Afinal, o que está em jogo?


O Níger é um país com ricas reservas de produtos químicos, entre eles o urânio, do qual o país é o 7º maior exportador, essencial para o desenvolvimento de energia nuclear e para a produção de armas atômicas. Por conta disso, há grande pressão de países ocidentais para que o governo eleito em 2021, pró-Ocidente, seja restaurado ao poder, impedindo assim a expansão da influência russa, já atuante em países como Burkina Faso e Mali, também comandados por juntas militares. Assim como os dois países, o Níger faz parte da região do Sahel, uma extensa faixa de terra na parte sul do deserto do Saara que atravessa todo o continente africano, popular por conta da grande instabilidade política e das guerras ocorridas nas últimas décadas e de sua extrema pobreza.


O Sahel tem sido palco nas últimas décadas da expansão de grupos terroristas como o Boko Haram, originário da Nigéria, e de diferentes braços da Al-Qaeda. Atualmente existem diferentes conflitos armados ocorrendo na região, entre eles a Guerra Civil no Sudão e o conflito de Darfur. Em virtude desses conflitos a região tem sido marcada por diferentes crises migratórias ocorridas nos últimos anos.

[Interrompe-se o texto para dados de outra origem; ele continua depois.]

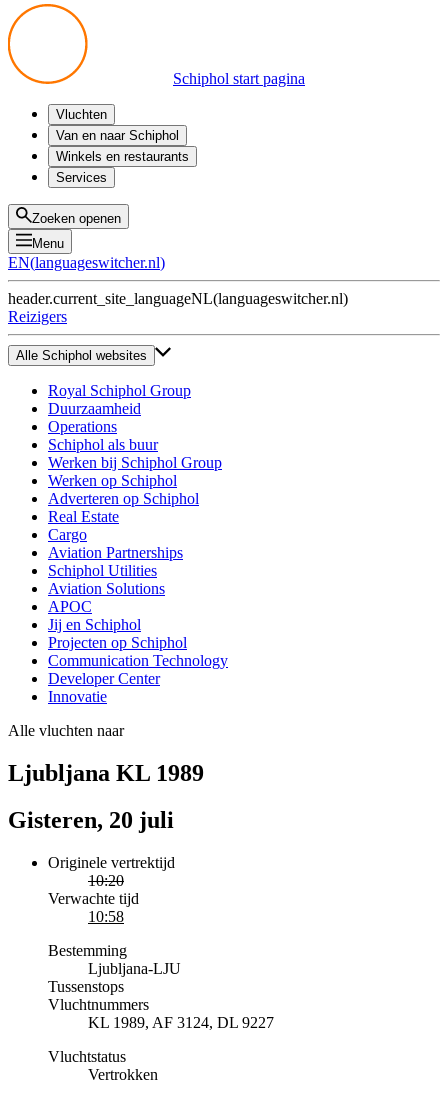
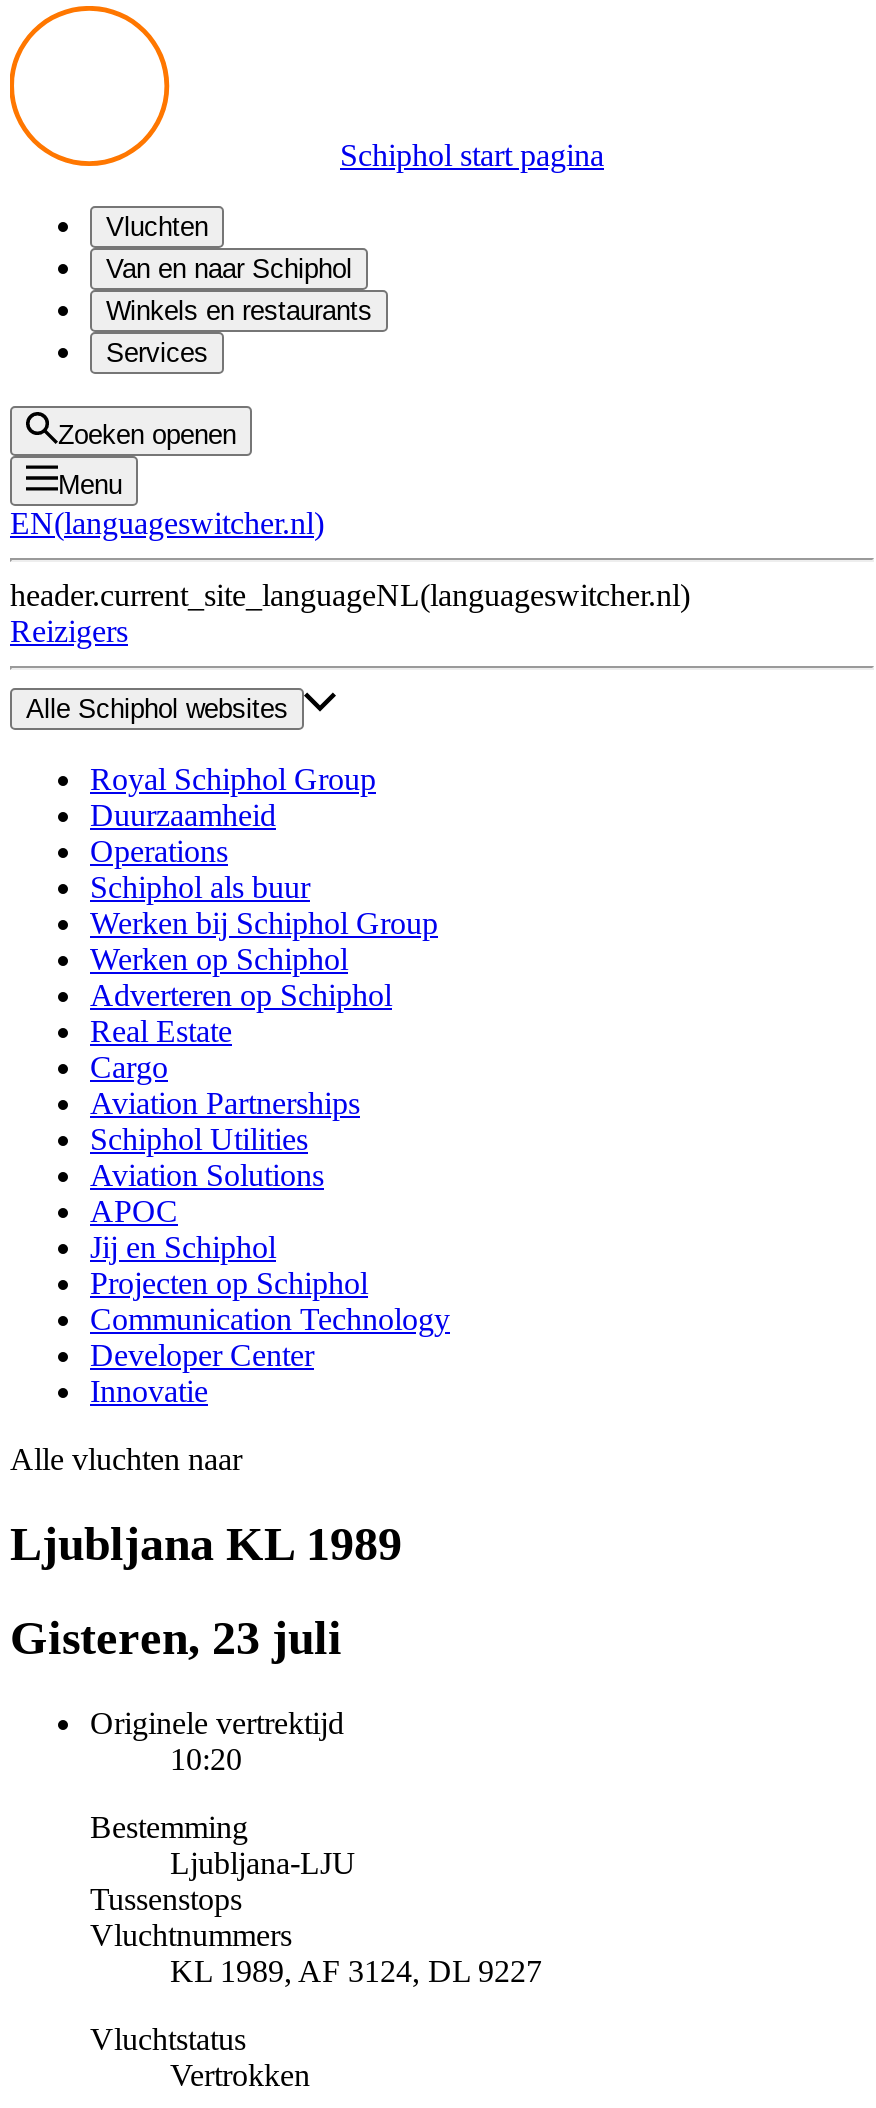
- Gisteren, 20 juli
+ Gisteren, 23 juli

- Verwachte tijd
- 10:58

É possível a realização de uma intervenção no Níger?


Alguns países da região, como Nigéria e Benin, têm apoiado a ideia de intervenção no Níger. Entretanto, outros países, como Burkina Faso e Mali, se mostram contrários à ação, expressando apoio ao novo governo nigerense. Todavia, a pressão de países como Estados Unidos, França e Rússia pode levar a uma nova guerra por procuração, inviabilizando mais uma vez o desenvolvimento de uma região que sofre há séculos por invasão e dominação estrangeira.